** DATA SUPPLIED follows **

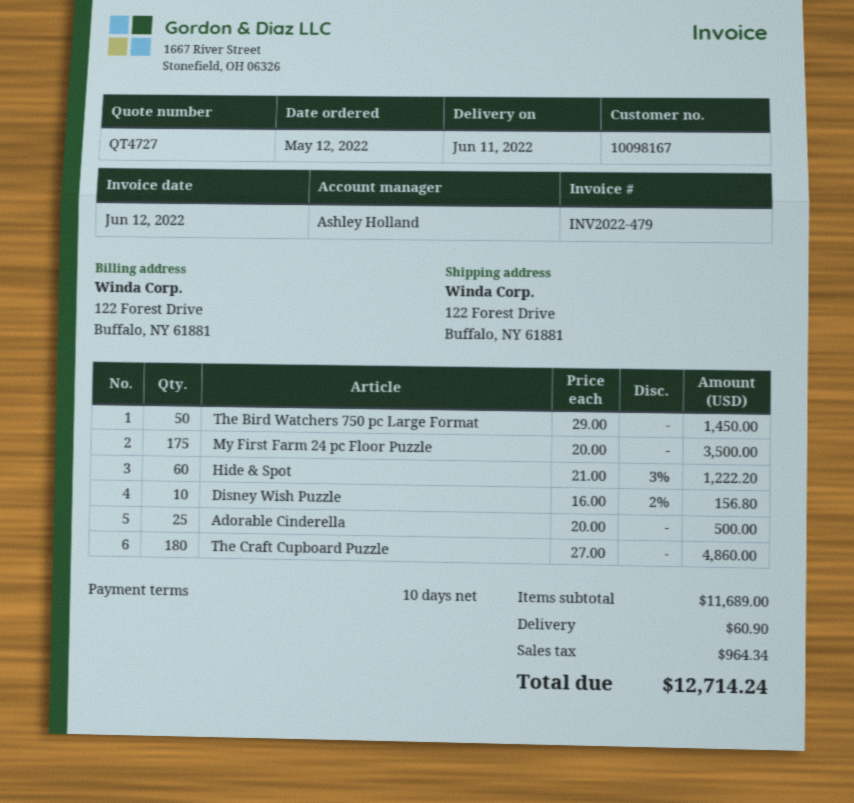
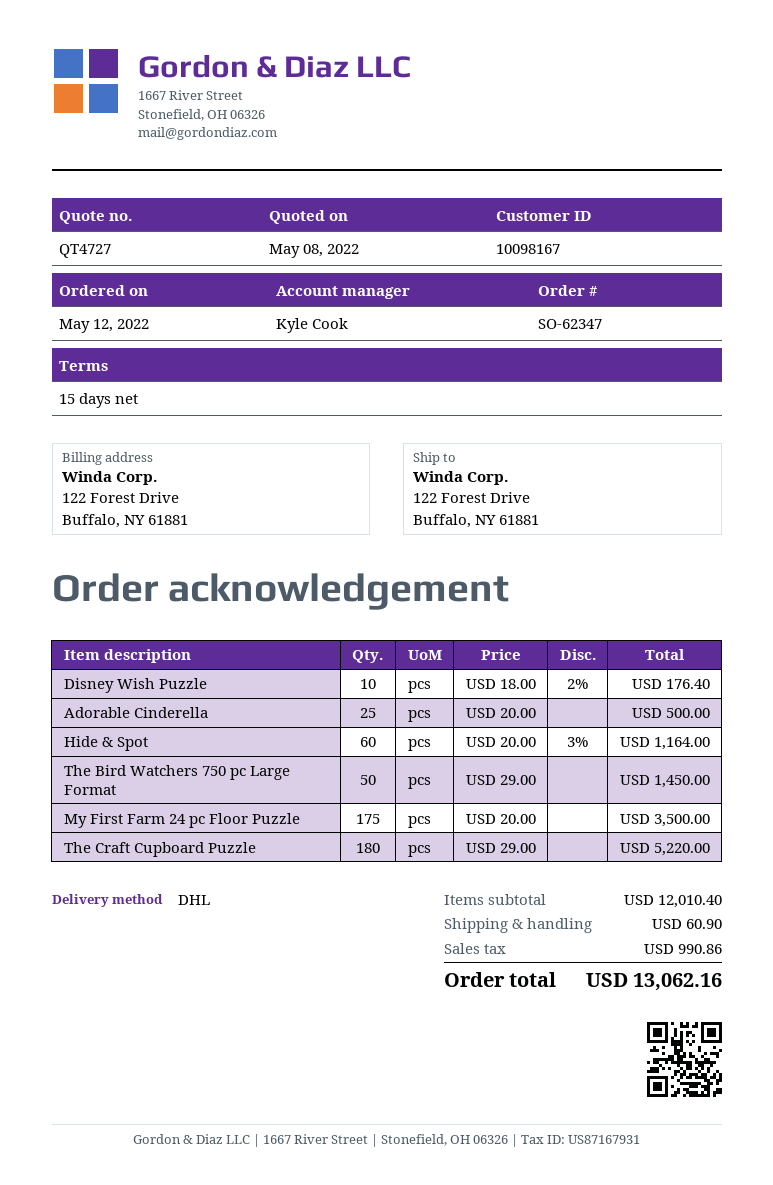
payment terms: 10 days -> 15 days
sales rep: Ashley Holland -> Kyle Cook
Hide & Spot: 60 x 21.00 - 3% = 1222.20 -> 60 x 20.00 - 3% = 1164.00
Disney Wish Puzzle: 10 x 16.00 - 2% = 156.80 -> 10 x 18.00 - 2% = 176.40
The Craft Cupboard Puzzle: 180 x 27.00 = 4860.00 -> 180 x 29.00 = 5220.00
subtotal: 11689.00 -> 12010.40
tax: 964.34 -> 990.86
total: 12714.24 -> 13062.16

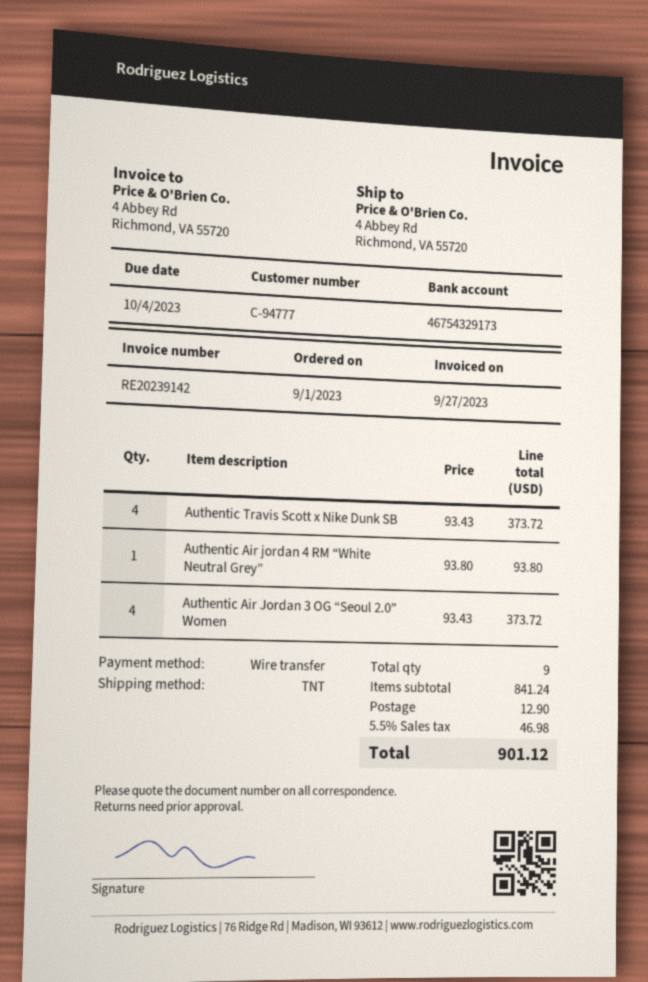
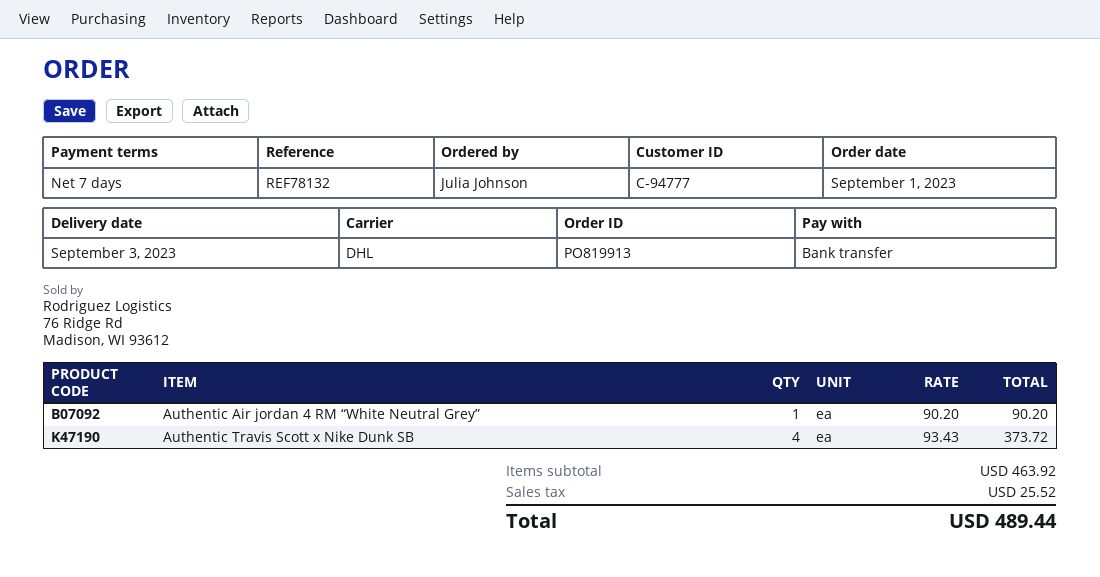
shipping method: TNT -> DHL
Authentic Air jordan 4 RM “White Neutral Grey”: 1 x 93.80 = 93.80 -> 1 x 90.20 = 90.20
Authentic Air Jordan 3 OG “Seoul 2.0” Women: 4 x 93.43 = 373.72 -> none
subtotal: 841.24 -> 463.92
shipping: 12.90 -> none
tax: 46.98 -> 25.52
total: 901.12 -> 489.44

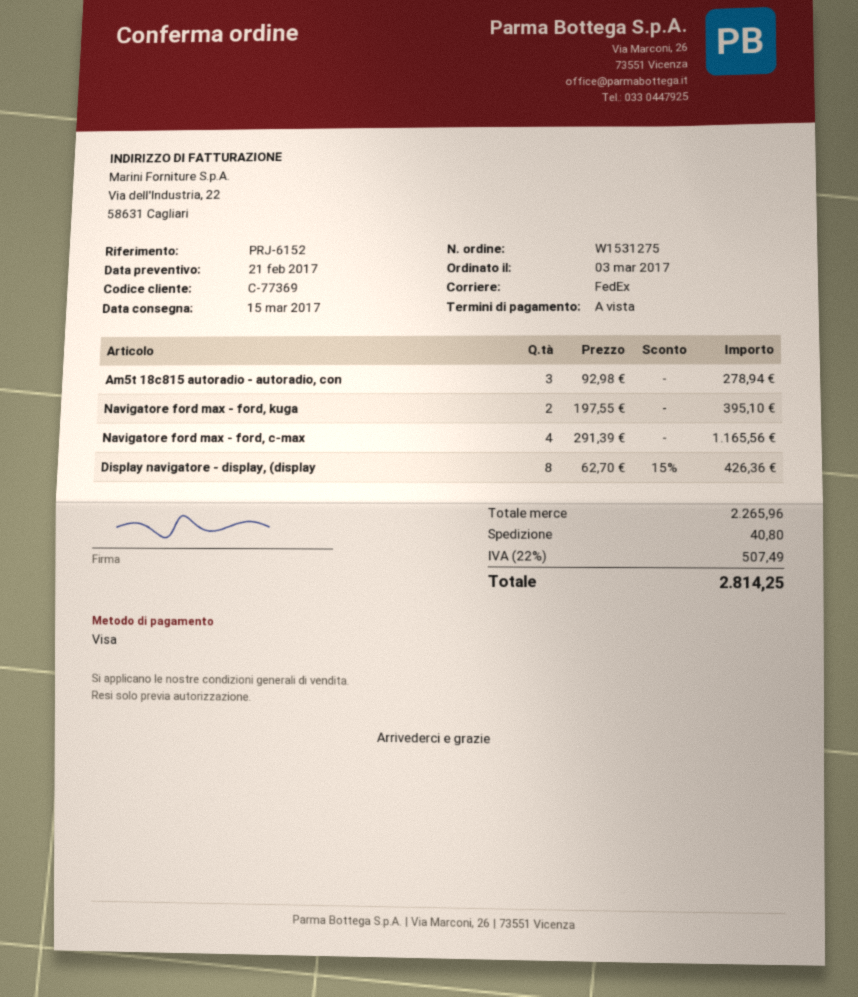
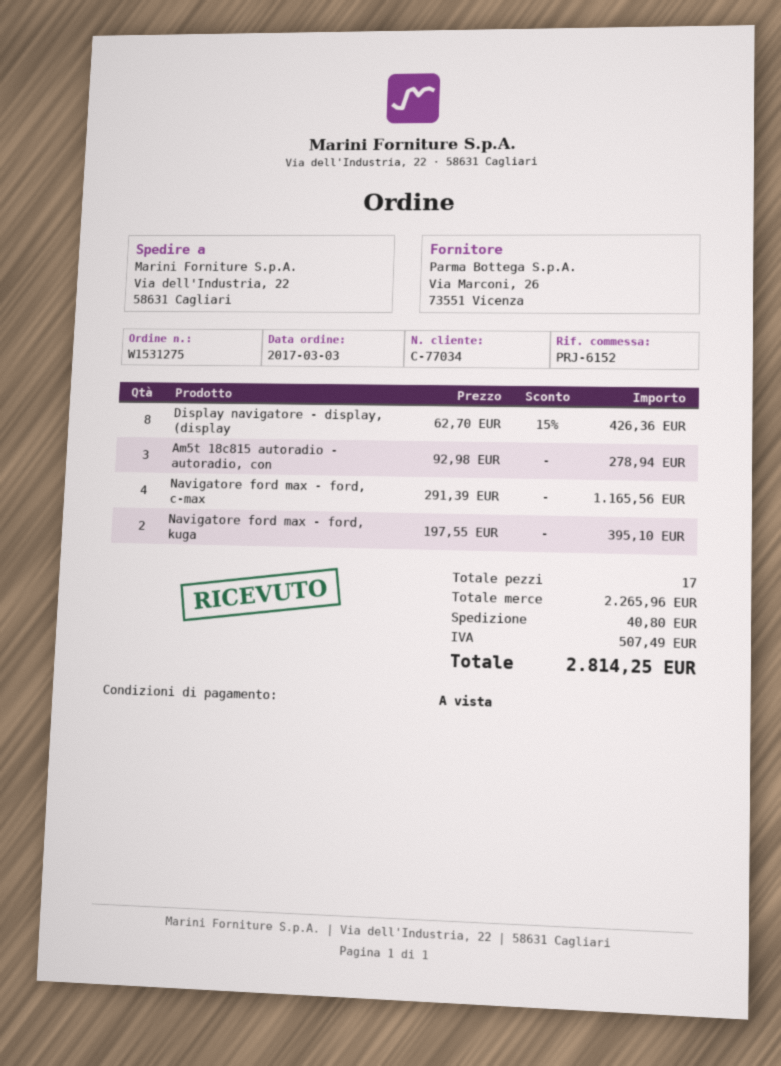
customer number: C-77369 -> C-77034

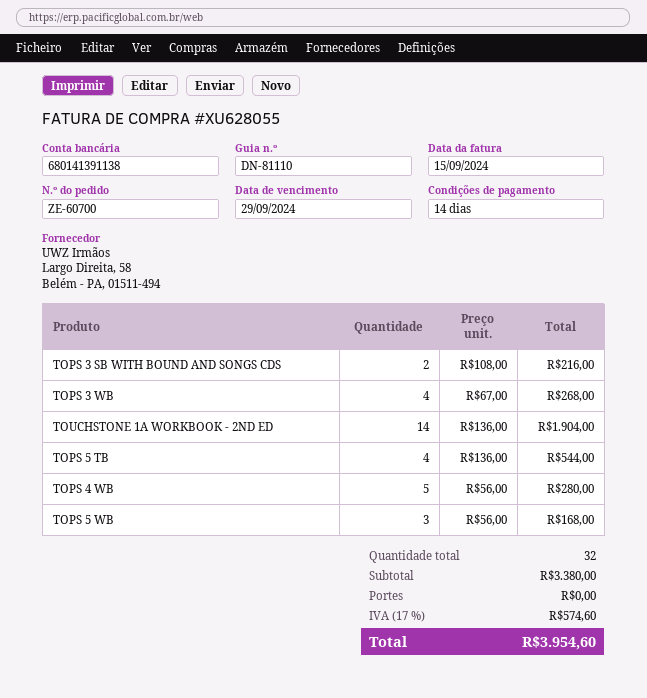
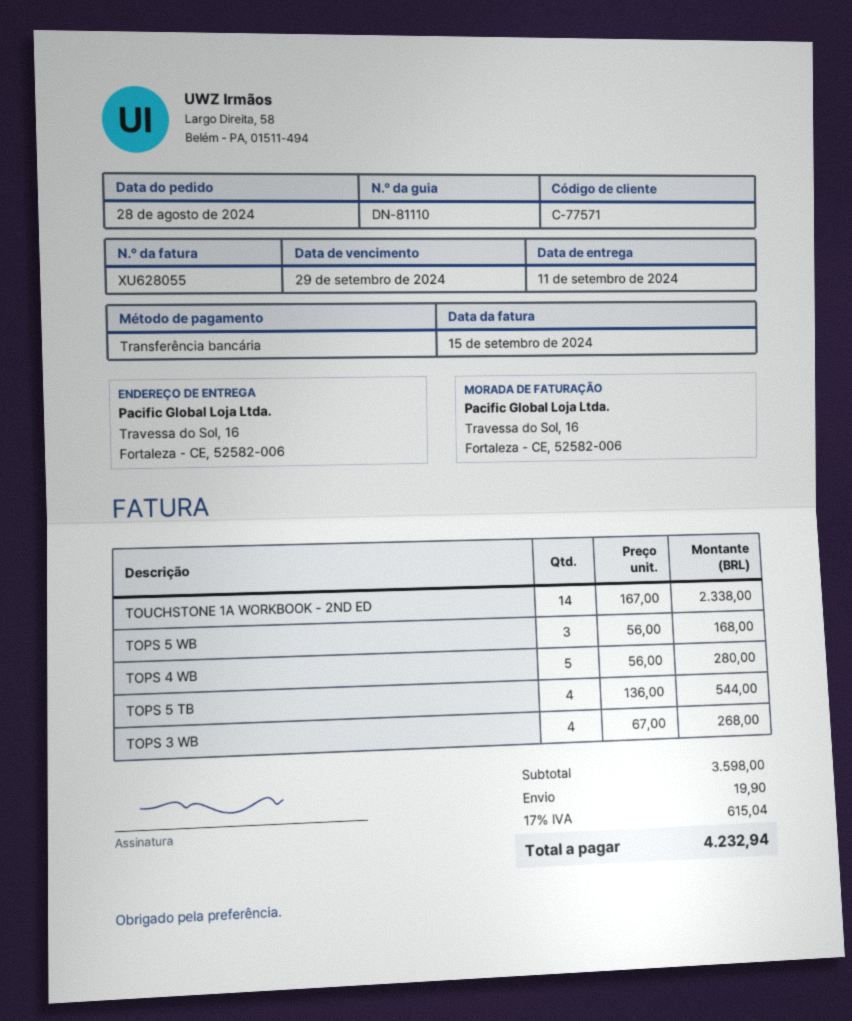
TOPS 3 SB WITH BOUND AND SONGS CDS: 2 x 108.00 = 216.00 -> none
TOUCHSTONE 1A WORKBOOK - 2ND ED: 14 x 136.00 = 1904.00 -> 14 x 167.00 = 2338.00
subtotal: 3380.00 -> 3598.00
shipping: 0.00 -> 19.90
tax: 17% = 574.60 -> 17% = 615.04
total: 3954.60 -> 4232.94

** End of DATA SUPPLIED **

> **WORK TO COMPLETE**:
Final task for the records above: print exactly the lines from the one that contains "Disney Wish Puzzle: 10" through the last line, both ends included, pictures excluded.

> **EXERCISE OUTPUT**:
Disney Wish Puzzle: 10 x 16.00 - 2% = 156.80 -> 10 x 18.00 - 2% = 176.40
The Craft Cupboard Puzzle: 180 x 27.00 = 4860.00 -> 180 x 29.00 = 5220.00
subtotal: 11689.00 -> 12010.40
tax: 964.34 -> 990.86
total: 12714.24 -> 13062.16

shipping method: TNT -> DHL
Authentic Air jordan 4 RM “White Neutral Grey”: 1 x 93.80 = 93.80 -> 1 x 90.20 = 90.20
Authentic Air Jordan 3 OG “Seoul 2.0” Women: 4 x 93.43 = 373.72 -> none
subtotal: 841.24 -> 463.92
shipping: 12.90 -> none
tax: 46.98 -> 25.52
total: 901.12 -> 489.44

customer number: C-77369 -> C-77034

TOPS 3 SB WITH BOUND AND SONGS CDS: 2 x 108.00 = 216.00 -> none
TOUCHSTONE 1A WORKBOOK - 2ND ED: 14 x 136.00 = 1904.00 -> 14 x 167.00 = 2338.00
subtotal: 3380.00 -> 3598.00
shipping: 0.00 -> 19.90
tax: 17% = 574.60 -> 17% = 615.04
total: 3954.60 -> 4232.94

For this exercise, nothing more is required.